Leica M Typ 240 Lens Coding Failures
I’ve added a brief discussion of what happens when a (brand new) Leica M Typ 240 fails to read the lens coding. This was a regular problem with a brand-new M240 with a variety of lenses on my last trip (in June). I am aware of it now, and can take appropriate measures.
There is no warning of any kind if a lens is mounted and the camera fails to detect a coded lens. Since many if not most Leica M digital users shoot only coded Leica lenses, one wonders why Leica does not at least offer a setting that defaults to “warn me on power on if a coded lens is not detected”. Or similar.

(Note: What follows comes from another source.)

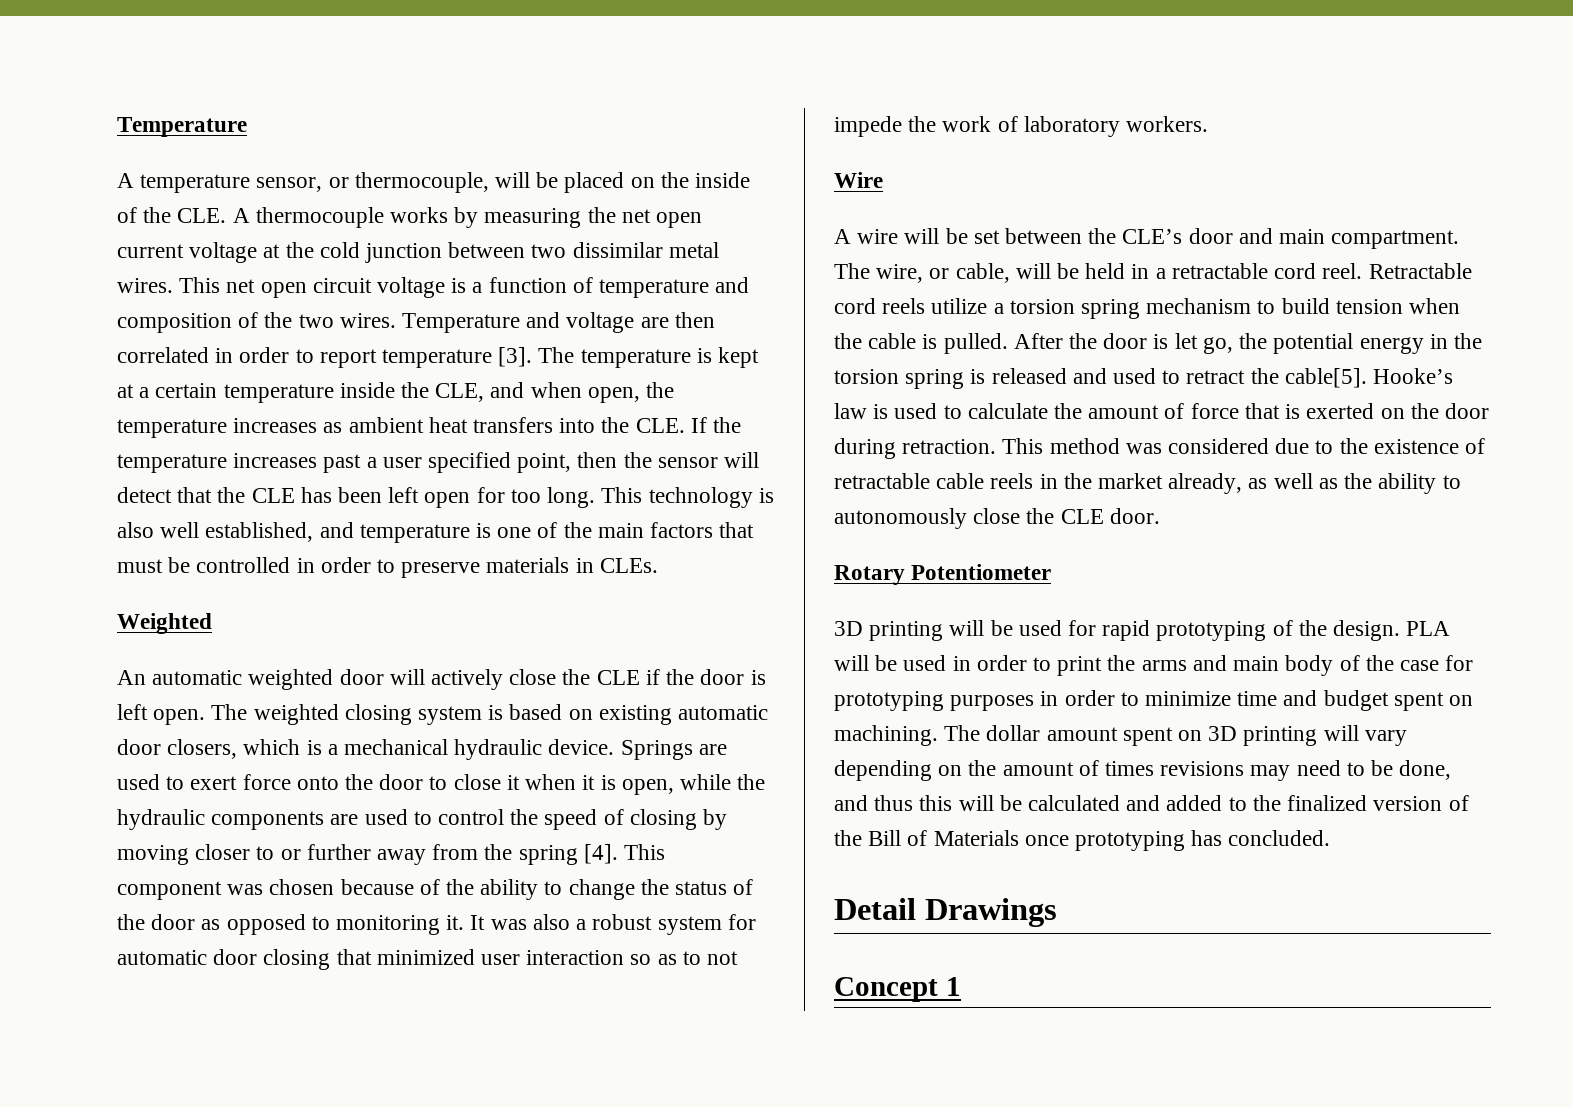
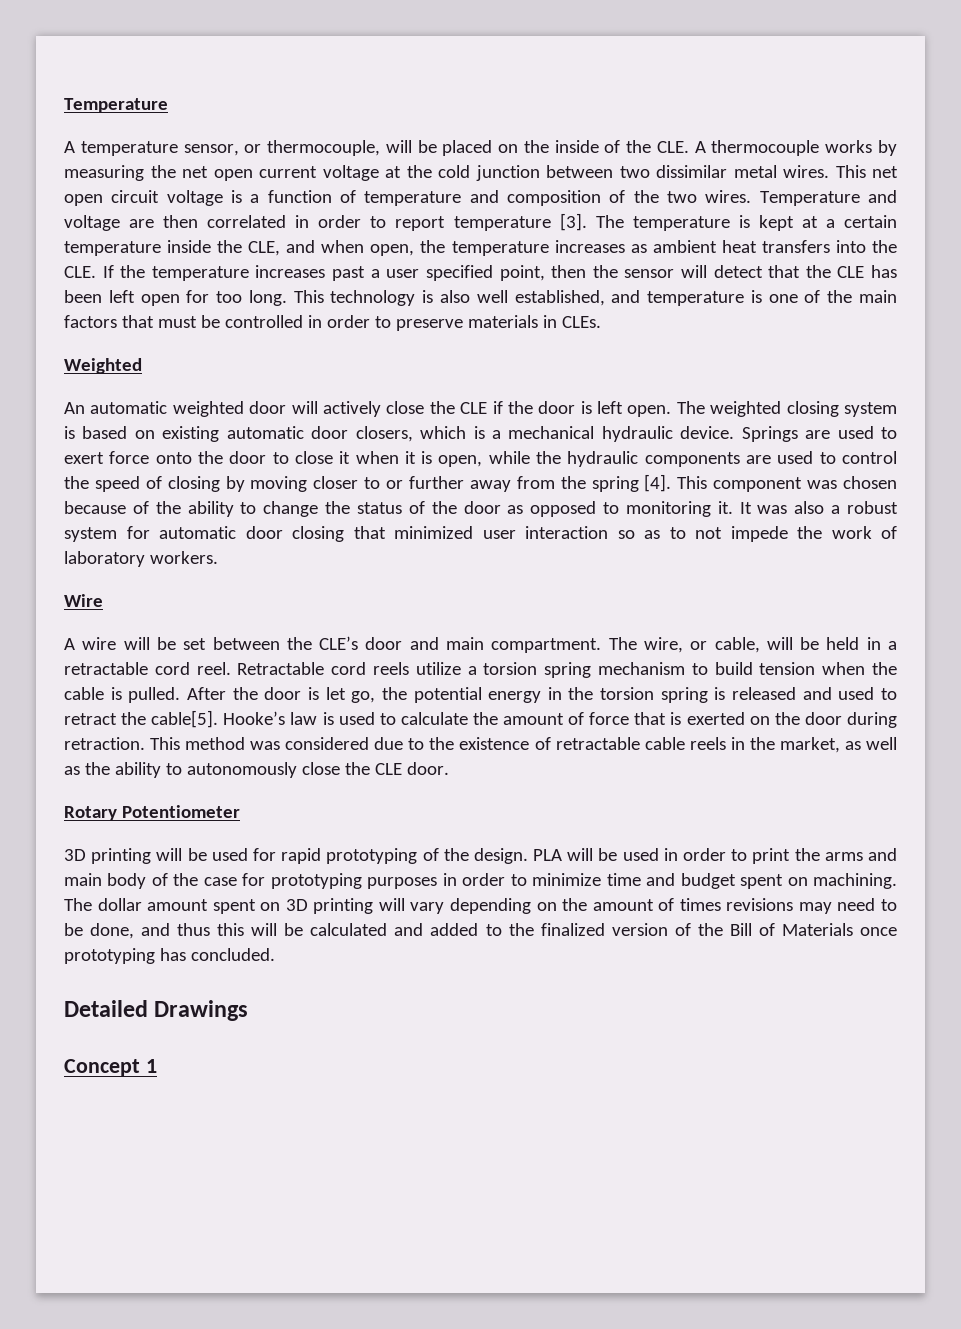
- This method was considered due to the existence of retractable cable reels in the market already, as well as the ability to autonomously close the CLE door.
+ This method was considered due to the existence of retractable cable reels in the market, as well as the ability to autonomously close the CLE door.
- Detail Drawings
+ Detailed Drawings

In the same vein , why there is no option to apply the coding later, because the color shading gets ugly when some wide angle lenses are not compensated. In other words, this type of camera failure damages images and Leica provides no fix for such images. After three years (can happen with M-E and M9 too), this is not acceptable. At the least just allow a duplicate DNG in the camera derived as the original + a manually selected lens profile. Better yet, a software tool.
Bottom line is that both the M240 and the 50/2 APO ASPH have to go to Solms in late August, once I return from my pending trip (lens skew, this lens coding problem, tight lens mount, rangefinder adjustment). I am told 3-4 week turnaround (and no loaners). Now I know that Leica has supply problems with these two items in particular, but one can fairly and reasonably ask whether any professional can afford a system of any brand (ignoring the dollar cost) that goes missing for a month when repair is needed. And why premium gear should have such problems (both lens and camera) right out of the box. That’s a general question that applies to Leica or any vendor: a product is the physical item and its service and support network. For me, it might kill all Leica M shooting on a late September trip.